[FEATURE] [Benchmarks] Pillar 2 & 3 Temporal, Bitemporal & Provenance

## Scope

Six tracks that validate Semantica's temporal reasoning and W3C-conformant audit trail correctness. All six tracks live in `benchmarks/temporal_provenance/`.

- Track 2.1 — Temporal Validity & Stale Context Prevention: does `TemporalGraphRetriever` return only facts valid at query time? Stale facts in LLM context produce confidently-wrong answers — a patient safety or compliance risk.
- Track 2.2 — Bitemporal Revision Integrity: does `TemporalVersionManager` maintain gap-free, non-overlapping revision histories under concurrent write load? Gaps are invisible without explicit tests.
- Track 2.3 — Temporal Pattern Detection: does `TemporalPatternDetector` surface trends, anomalies, and regime changes from time-series graph data?
- Track 3.1 — Decision Explainability: does `trace_decision_explainability()` surface the full reasoning chain — evidence nodes, policy references, precedent links? Incomplete explanations fail auditors.
- Track 3.2 — Provenance Lineage Integrity (W3C PROV-O): is every hop in the lineage checksum-protected and W3C-conformant? A chain with gaps is legally inadmissible as an audit trail.
- Track 3.3 — Cross-module Provenance Continuity: does the provenance chain stay unbroken as a document moves through `ingest → embedding → KG → audit_log`?

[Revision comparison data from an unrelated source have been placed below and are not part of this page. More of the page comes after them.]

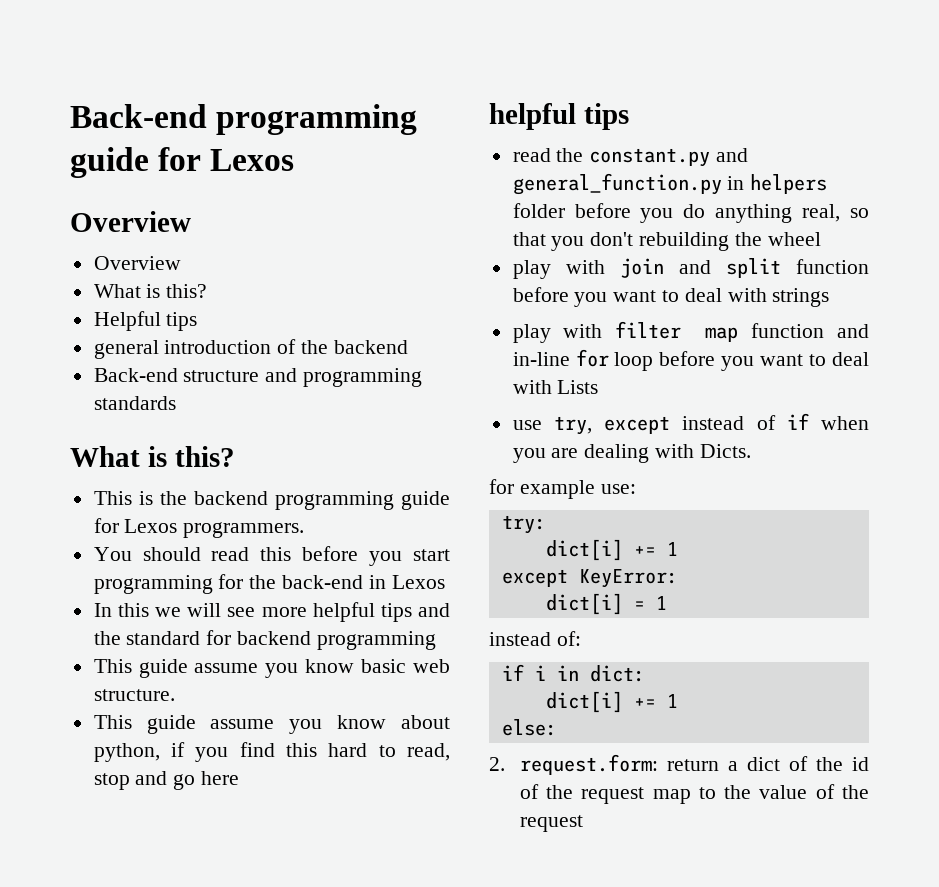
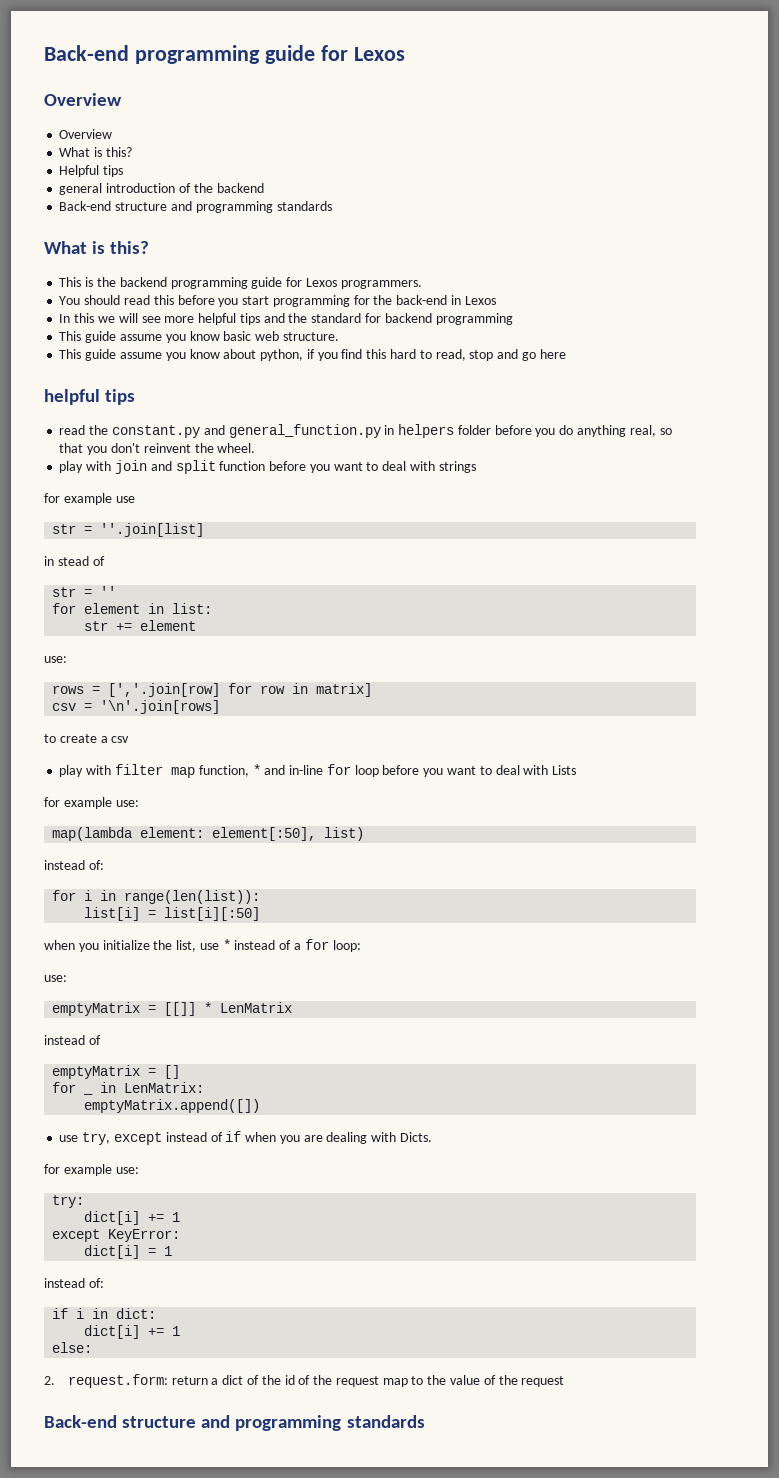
[639,232,821,251] rebuilding the wheel -> [143,443,256,453] reinvent the wheel.
(830, 297) none -> [44,493,135,505] [52,523,205,537] [44,556,105,566] [52,586,117,597] [52,603,213,614] [84,620,197,631] [44,656,67,663] [52,683,373,697] [52,700,221,714] [44,734,130,743] // for example use // str = ''.join[list] // in stead of // str = '' // for element in list: // str += element // use: // rows = [','.join[row] for row in matrix] // csv = '\n'.join[rows] // to create a csv
[751,323,825,338] function -> [198,764,261,777] function, *
(599, 387) none -> [44,797,139,809] [52,827,365,841] [44,860,104,870] [52,890,261,904] [84,907,261,921] [44,939,361,952] [44,975,67,982] [52,1002,293,1016] [44,1035,101,1045] [52,1065,181,1079] [52,1082,77,1093] [83,1093,94,1095] [100,1082,205,1093] [84,1099,261,1113] // for example use: // map(lambda element: element[:50], list) // instead of: // for i in range(len(list)): // list[i] = list[i][:50] // when you initialize the list, use * instead of a for loop: // use: // emptyMatrix = [[]] * LenMatrix // instead of // emptyMatrix = [] // for _ in LenMatrix: // emptyMatrix.append([])
(583, 823) none -> [44,1415,425,1431] // Back-end structure and programming standards

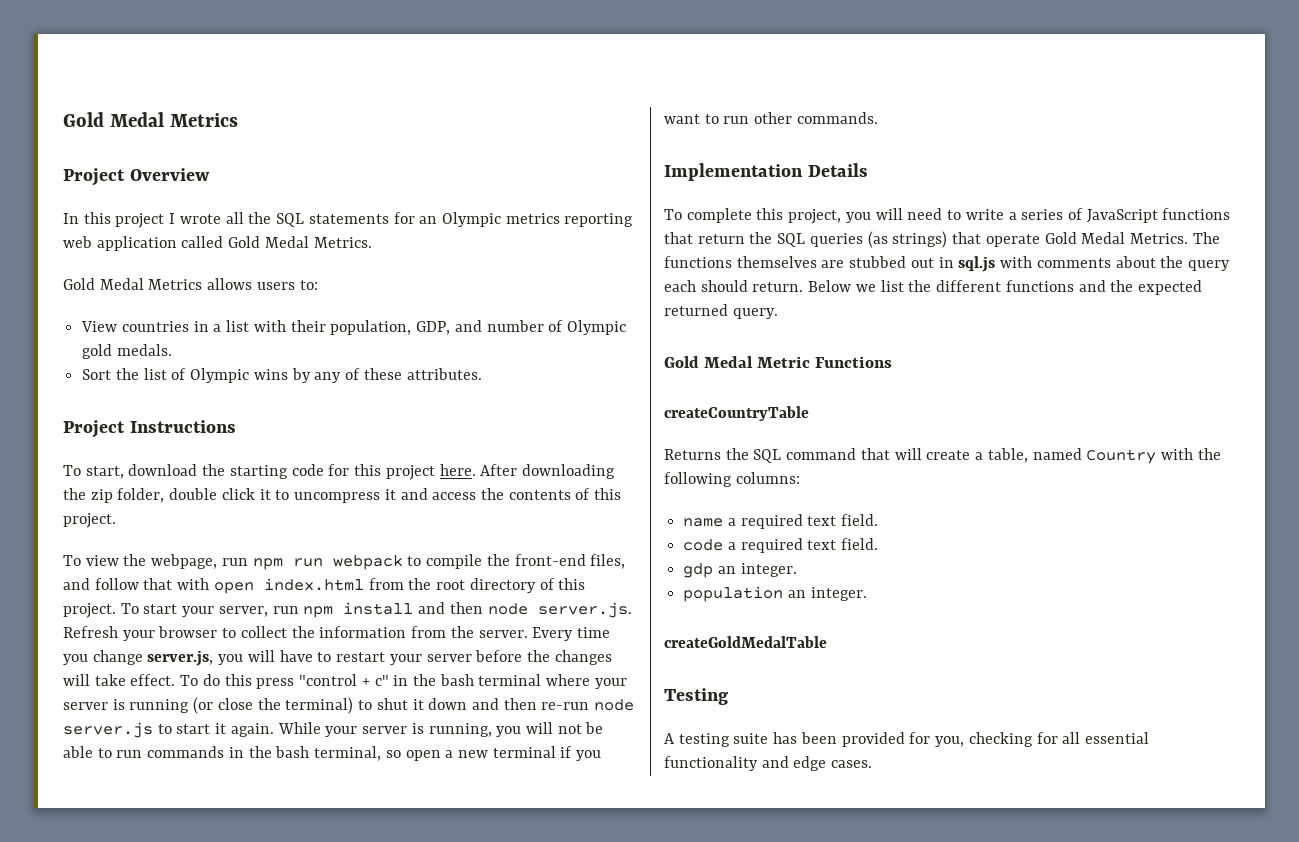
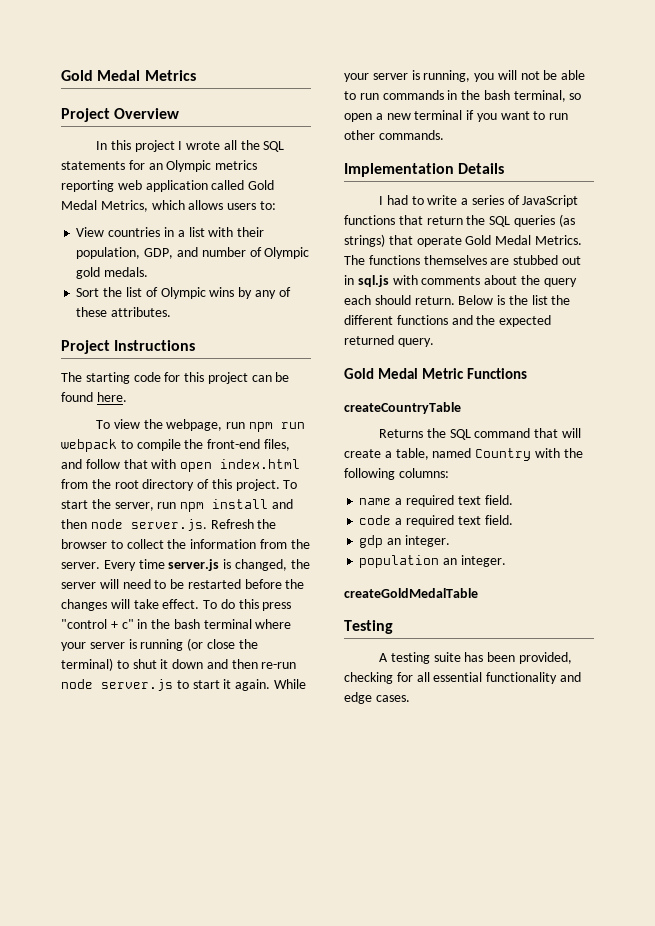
[313,237,372,248] [63,278,203,290] Metrics. // Gold Medal Metrics -> [100,200,185,212] Metrics, which
[63,464,226,479] To start, download the -> [61,372,82,382] The
[439,464,615,479] [63,488,622,503] [63,513,116,528] here. After downloading the zip folder, double click it to uncompress it and access the contents of this project. -> [251,372,290,382] [61,392,127,402] can be found here.
[182,606,215,617] your -> [91,499,111,509] the
[122,630,155,641] your -> [257,519,277,529] the
[63,650,472,666] you change server.js, you will have to restart your server -> [168,559,310,571] [61,579,241,589] server.js is changed, the server will need to be restarted
[664,208,943,224] To complete this project, you will need -> [378,195,408,205] I had
[855,284,876,292] we -> [497,295,528,305] is the
[841,732,965,747] provided for you, -> [518,652,572,664] provided,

**Do not touch any file outside `benchmarks/temporal_provenance/` and `datasets/temporal_provenance/`.**

---

## Track 2.1 — Temporal Validity & Stale Context Prevention

**Why it matters:** If `TemporalGraphRetriever` injects stale facts into an LLM context, the model generates outdated answers with false confidence. In healthcare or legal domains, this is a direct patient safety or compliance risk.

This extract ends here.